Segment Start: SUPPLIED RECORDS
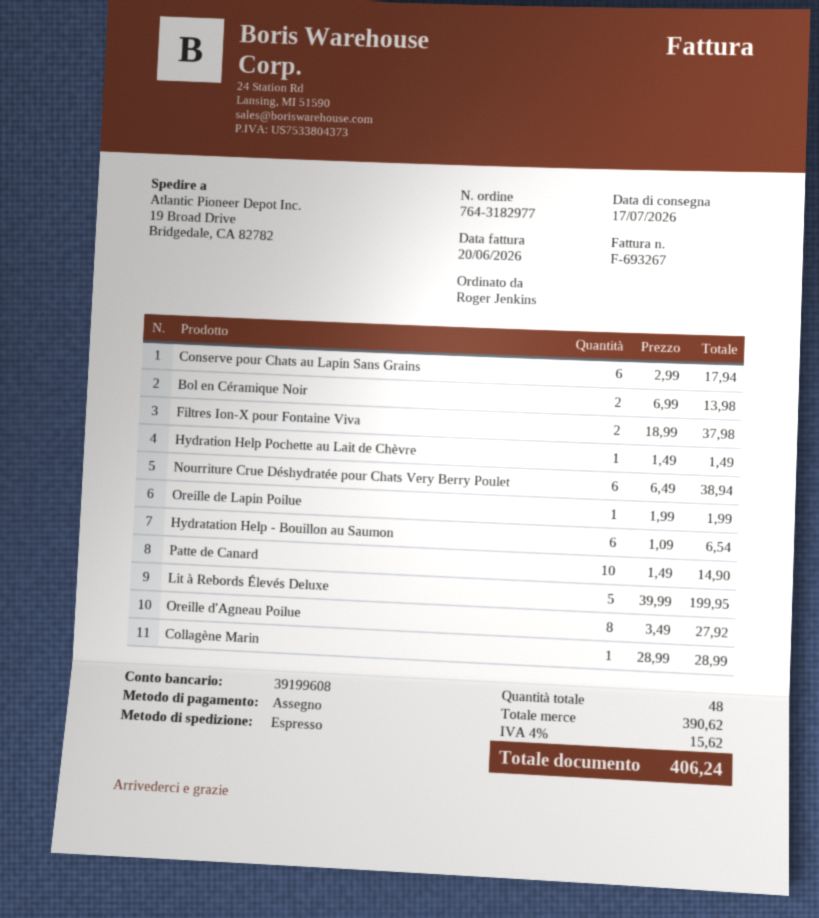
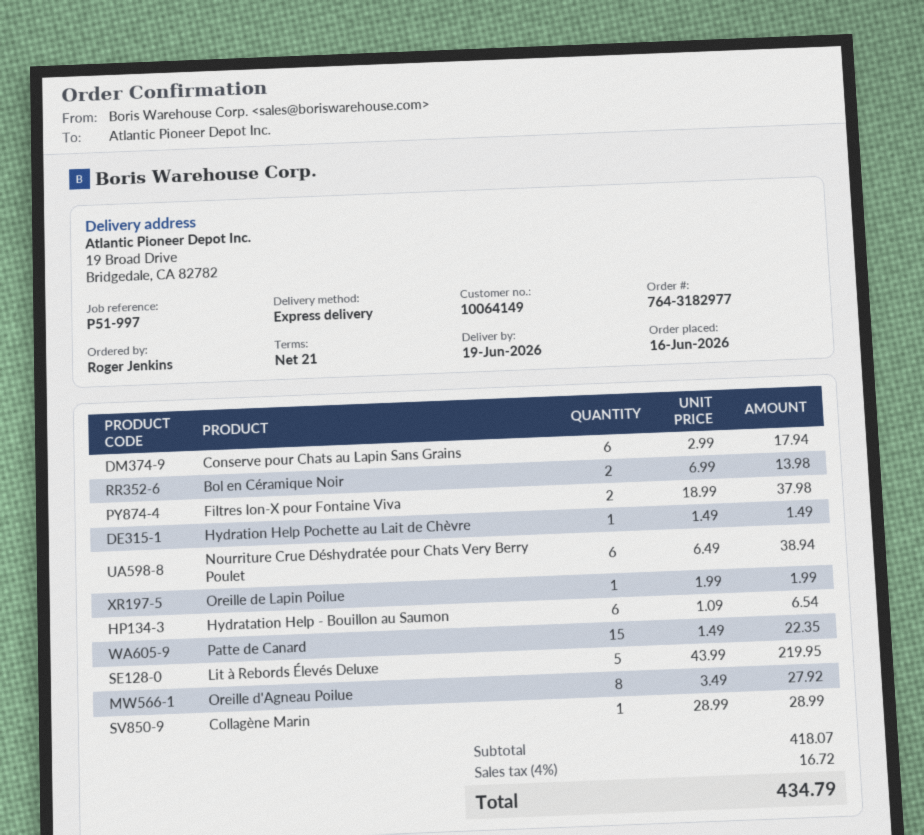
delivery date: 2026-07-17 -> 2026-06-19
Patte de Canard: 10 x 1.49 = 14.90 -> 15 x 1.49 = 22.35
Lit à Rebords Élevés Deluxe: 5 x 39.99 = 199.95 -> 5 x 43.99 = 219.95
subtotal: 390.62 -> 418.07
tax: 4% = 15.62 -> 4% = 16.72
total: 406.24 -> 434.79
Segment End: SUPPLIED RECORDS
Segment Start: SUPPLIED RECORDS
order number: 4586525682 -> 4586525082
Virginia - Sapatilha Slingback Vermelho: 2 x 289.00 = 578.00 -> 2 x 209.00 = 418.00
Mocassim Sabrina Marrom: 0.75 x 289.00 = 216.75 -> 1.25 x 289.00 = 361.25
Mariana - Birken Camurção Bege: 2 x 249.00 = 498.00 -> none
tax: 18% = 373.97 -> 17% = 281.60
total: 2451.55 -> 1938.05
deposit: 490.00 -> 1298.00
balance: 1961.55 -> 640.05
Segment End: SUPPLIED RECORDS
YOUR GOAL: Scan the records above for the lines holding "subtotal: 390.62 -> 418.07" and "total: 406.24 -> 434.79". Transcribe those two and every line between them word for word, and no others.

OUTPUT OF THE TASK:
subtotal: 390.62 -> 418.07
tax: 4% = 15.62 -> 4% = 16.72
total: 406.24 -> 434.79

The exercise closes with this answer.